= EXERCISE AIM =
Everything in the entries except the pictures must be duplicated exactly.

============================================================

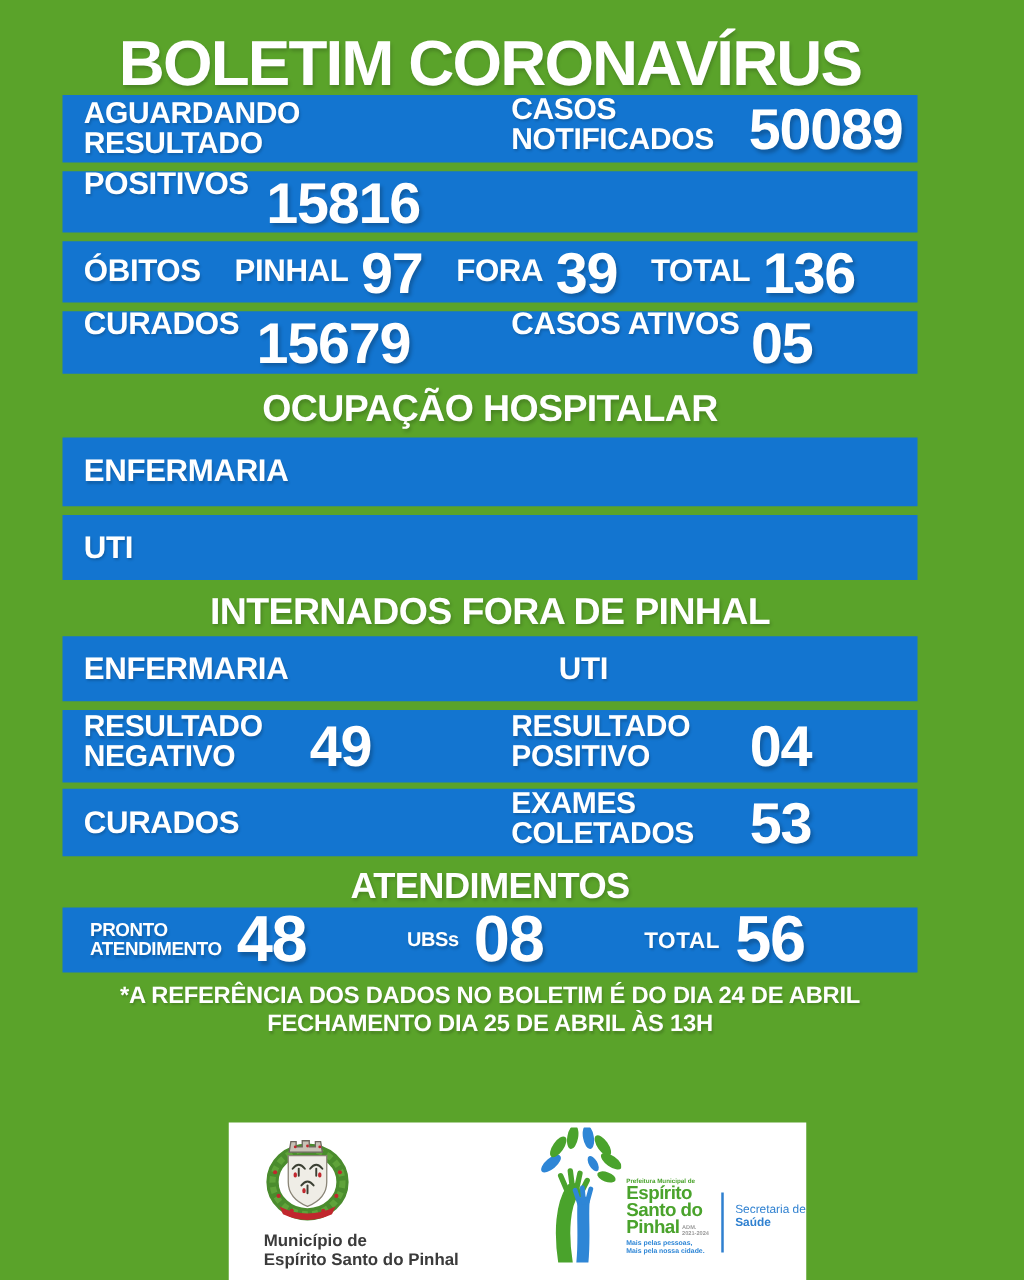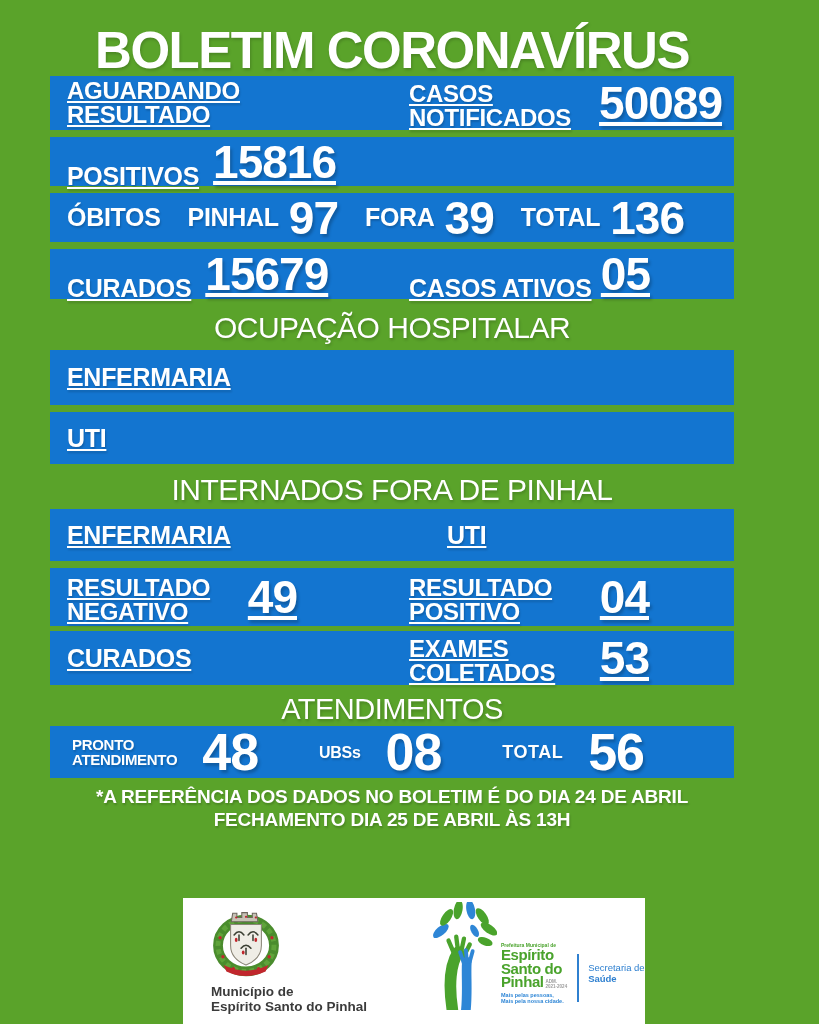--- a/index.html
+++ b/index.html
@@ -23,43 +23,43 @@
     font-weight:bold;letter-spacing:-.5px;
     text-shadow:1px 2px 3px rgba(0,0,0,.18);
   }
 
   
   .bar{
     background:#1375d0;display:flex;align-items:center;margin-bottom:7px;
   }
   .h54{height:54px}.h49{height:49px}.h50{height:50px}.h55{height:55px}
   .h52{height:52px}.h58{height:58px}
-  .cell{flex:0 0 50%;box-sizing:border-box;display:flex;align-items:flex-end;padding-left:17px;text-decoration:underline;}
+  .cell{flex:0 0 50%;box-sizing:border-box;display:flex;align-items:flex-start;padding-left:17px;}
   .cell.sb{justify-content:space-between;}
   .pr12{padding-right:12px}.pr55{padding-right:84px}.pr85{padding-right:85px}.pr95{padding-right:95px}
   .lbl{font-size:25px;font-weight:bold;letter-spacing:-.3px;line-height:25px;
        text-shadow:1px 2px 2px rgba(0,0,0,.18);}
   .lbl.two{font-size:24px;line-height:24px;}
   .lbl.sm{font-size:15px;line-height:15px;}
   .lbl.ubs{font-size:16px;}
   .lbl.tot{font-size:18px;letter-spacing:.5px;}
   .num{font-size:46px;font-weight:bold;letter-spacing:-1px;
        text-shadow:2px 3px 3px rgba(0,0,0,.22);}
   .num.n52{font-size:52px;}
   .gap14{margin-left:14px;}
 
   
   .spread{flex:1;display:flex;align-items:center;justify-content:space-between;
           padding:0 50px 0 17px;box-sizing:border-box;}
   .spread.att{padding:0 90px 0 22px;}
   .pair{display:flex;align-items:center;gap:10px;}
-  .pair.g18{gap:25px;}
-
-  
-  .sec{display:flex;align-items:center;justify-content:center;font-weight:normal;
+  .pair.g18{gap:12px;}
+
+  
+  .sec{display:flex;align-items:center;justify-content:center;font-weight:bold;
        text-shadow:1px 2px 3px rgba(0,0,0,.2);letter-spacing:-.5px;}
   .sec.big{font-size:30px;height:44px;}
   .sec.h38{height:38px;}
   .sec.h34{height:34px;font-size:29px;}
   .sec.small{font-size:18px;height:31px;letter-spacing:-.2px;}
 
   .footnote{margin-top:7px;text-align:center;font-size:19px;line-height:23px;
             font-weight:bold;letter-spacing:-.2px;text-shadow:1px 2px 2px rgba(0,0,0,.18);}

============================================================

= RESPONSE TO THIS TASK =
--- a/index.html
+++ b/index.html
@@ -23,43 +23,43 @@
     font-weight:bold;letter-spacing:-.5px;
     text-shadow:1px 2px 3px rgba(0,0,0,.18);
   }
 
   
   .bar{
     background:#1375d0;display:flex;align-items:center;margin-bottom:7px;
   }
   .h54{height:54px}.h49{height:49px}.h50{height:50px}.h55{height:55px}
   .h52{height:52px}.h58{height:58px}
-  .cell{flex:0 0 50%;box-sizing:border-box;display:flex;align-items:flex-end;padding-left:17px;text-decoration:underline;}
+  .cell{flex:0 0 50%;box-sizing:border-box;display:flex;align-items:flex-start;padding-left:17px;}
   .cell.sb{justify-content:space-between;}
   .pr12{padding-right:12px}.pr55{padding-right:84px}.pr85{padding-right:85px}.pr95{padding-right:95px}
   .lbl{font-size:25px;font-weight:bold;letter-spacing:-.3px;line-height:25px;
        text-shadow:1px 2px 2px rgba(0,0,0,.18);}
   .lbl.two{font-size:24px;line-height:24px;}
   .lbl.sm{font-size:15px;line-height:15px;}
   .lbl.ubs{font-size:16px;}
   .lbl.tot{font-size:18px;letter-spacing:.5px;}
   .num{font-size:46px;font-weight:bold;letter-spacing:-1px;
        text-shadow:2px 3px 3px rgba(0,0,0,.22);}
   .num.n52{font-size:52px;}
   .gap14{margin-left:14px;}
 
   
   .spread{flex:1;display:flex;align-items:center;justify-content:space-between;
           padding:0 50px 0 17px;box-sizing:border-box;}
   .spread.att{padding:0 90px 0 22px;}
   .pair{display:flex;align-items:center;gap:10px;}
-  .pair.g18{gap:25px;}
-
-  
-  .sec{display:flex;align-items:center;justify-content:center;font-weight:normal;
+  .pair.g18{gap:12px;}
+
+  
+  .sec{display:flex;align-items:center;justify-content:center;font-weight:bold;
        text-shadow:1px 2px 3px rgba(0,0,0,.2);letter-spacing:-.5px;}
   .sec.big{font-size:30px;height:44px;}
   .sec.h38{height:38px;}
   .sec.h34{height:34px;font-size:29px;}
   .sec.small{font-size:18px;height:31px;letter-spacing:-.2px;}
 
   .footnote{margin-top:7px;text-align:center;font-size:19px;line-height:23px;
             font-weight:bold;letter-spacing:-.2px;text-shadow:1px 2px 2px rgba(0,0,0,.18);}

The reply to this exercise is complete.